■ **PROBLEM REQUIREMENTS**
Check each line of the records below for the word "transform" and give the number of lines that have it, with nothing added.

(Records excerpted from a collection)
=== Begin Enclosure ===

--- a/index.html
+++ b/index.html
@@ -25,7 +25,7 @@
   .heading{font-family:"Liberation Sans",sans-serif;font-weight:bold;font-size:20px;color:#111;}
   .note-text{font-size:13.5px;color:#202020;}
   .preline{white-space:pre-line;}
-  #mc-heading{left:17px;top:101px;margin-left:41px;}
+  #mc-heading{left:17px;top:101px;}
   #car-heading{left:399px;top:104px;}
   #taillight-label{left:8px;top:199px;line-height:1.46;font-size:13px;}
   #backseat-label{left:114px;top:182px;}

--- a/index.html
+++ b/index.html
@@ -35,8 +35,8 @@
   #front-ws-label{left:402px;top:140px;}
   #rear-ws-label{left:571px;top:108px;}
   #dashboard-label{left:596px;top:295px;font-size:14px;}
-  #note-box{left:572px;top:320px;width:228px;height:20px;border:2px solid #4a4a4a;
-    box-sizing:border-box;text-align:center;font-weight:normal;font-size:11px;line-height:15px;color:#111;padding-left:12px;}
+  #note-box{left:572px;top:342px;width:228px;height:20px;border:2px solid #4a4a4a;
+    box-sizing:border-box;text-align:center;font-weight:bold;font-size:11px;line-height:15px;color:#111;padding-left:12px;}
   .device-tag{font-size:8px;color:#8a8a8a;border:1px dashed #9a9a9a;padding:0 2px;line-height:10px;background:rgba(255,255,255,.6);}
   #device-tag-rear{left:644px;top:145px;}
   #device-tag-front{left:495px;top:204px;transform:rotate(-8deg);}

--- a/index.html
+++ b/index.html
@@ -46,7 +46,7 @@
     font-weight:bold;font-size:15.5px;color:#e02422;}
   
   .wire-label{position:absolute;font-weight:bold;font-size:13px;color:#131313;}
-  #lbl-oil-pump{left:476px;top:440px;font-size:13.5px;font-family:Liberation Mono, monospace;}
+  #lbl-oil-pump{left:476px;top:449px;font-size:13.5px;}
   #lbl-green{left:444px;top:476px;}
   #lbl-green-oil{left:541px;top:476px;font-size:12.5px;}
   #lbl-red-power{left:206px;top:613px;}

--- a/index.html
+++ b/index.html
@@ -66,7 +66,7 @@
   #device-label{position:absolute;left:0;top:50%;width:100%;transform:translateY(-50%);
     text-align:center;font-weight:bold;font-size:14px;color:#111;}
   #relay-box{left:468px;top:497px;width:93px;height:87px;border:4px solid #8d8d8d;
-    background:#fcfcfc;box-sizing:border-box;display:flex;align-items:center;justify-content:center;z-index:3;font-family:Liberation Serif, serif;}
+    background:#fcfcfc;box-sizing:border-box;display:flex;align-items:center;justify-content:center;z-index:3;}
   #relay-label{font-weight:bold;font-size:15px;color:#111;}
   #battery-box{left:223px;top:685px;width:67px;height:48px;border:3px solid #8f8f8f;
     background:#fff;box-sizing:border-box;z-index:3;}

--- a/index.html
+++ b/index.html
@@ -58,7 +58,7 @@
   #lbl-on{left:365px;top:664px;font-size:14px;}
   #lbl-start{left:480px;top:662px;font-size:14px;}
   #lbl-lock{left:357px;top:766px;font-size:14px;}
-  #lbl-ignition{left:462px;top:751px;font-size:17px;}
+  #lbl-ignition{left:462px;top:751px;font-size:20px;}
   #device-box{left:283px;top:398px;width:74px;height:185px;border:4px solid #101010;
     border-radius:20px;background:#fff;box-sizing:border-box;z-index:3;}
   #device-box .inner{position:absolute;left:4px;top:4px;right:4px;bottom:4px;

=== End Enclosure ===
=== Begin Enclosure ===

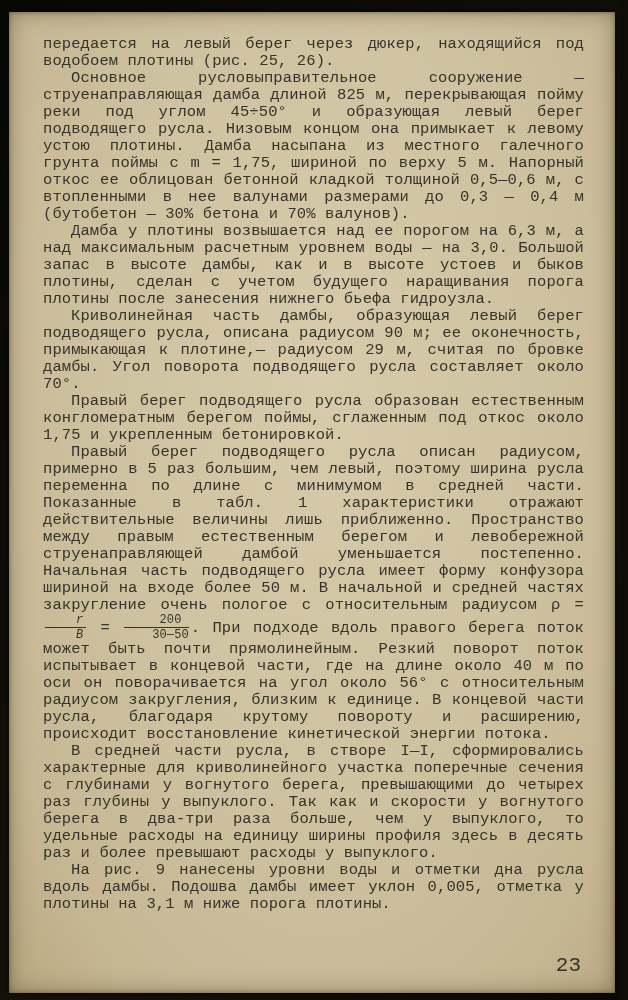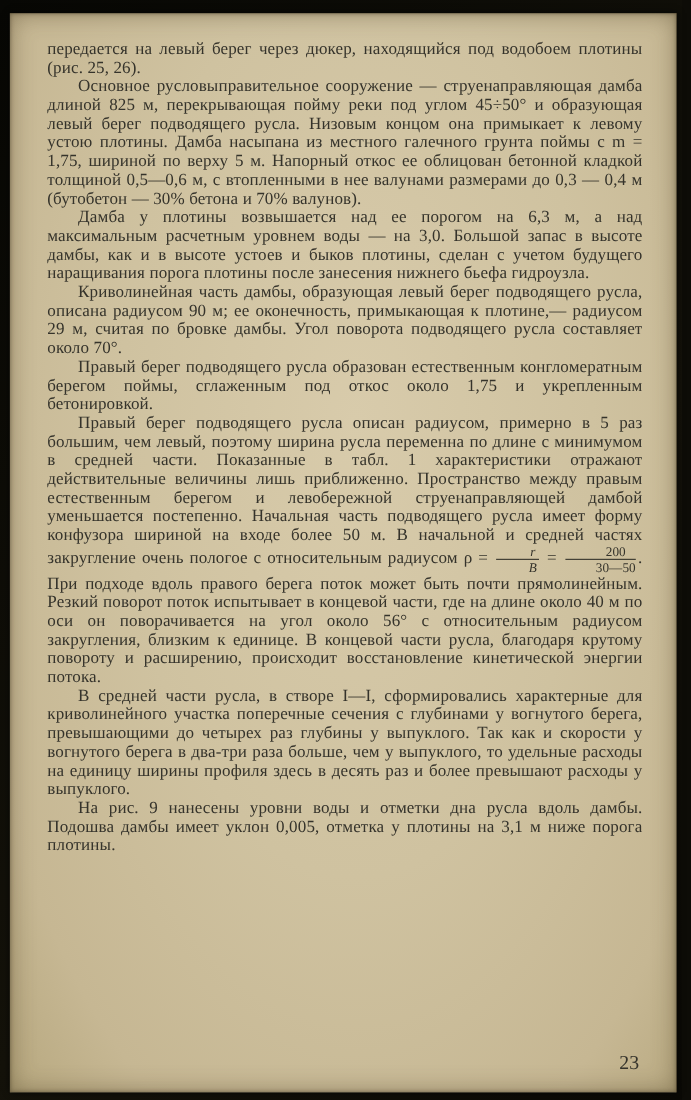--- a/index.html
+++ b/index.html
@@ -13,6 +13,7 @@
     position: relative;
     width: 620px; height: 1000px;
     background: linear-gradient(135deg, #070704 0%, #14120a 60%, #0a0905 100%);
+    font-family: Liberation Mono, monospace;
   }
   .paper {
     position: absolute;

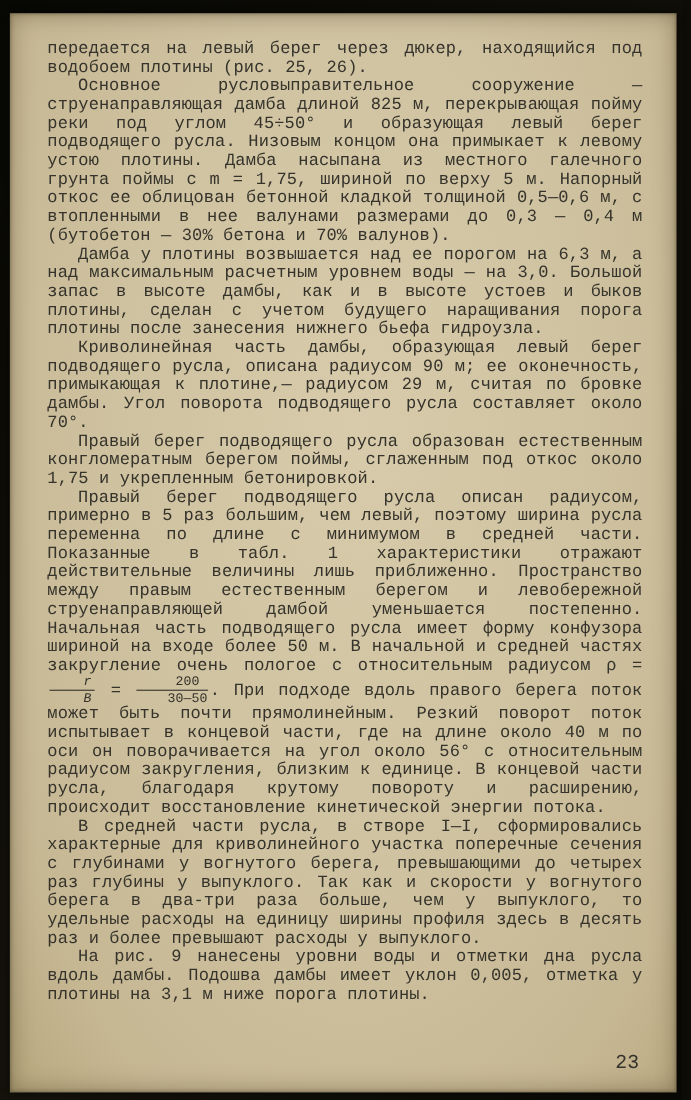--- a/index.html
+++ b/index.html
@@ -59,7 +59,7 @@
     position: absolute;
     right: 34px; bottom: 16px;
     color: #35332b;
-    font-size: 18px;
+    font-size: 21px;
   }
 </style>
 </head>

=== End Enclosure ===

■ **EXERCISE RESULT**
2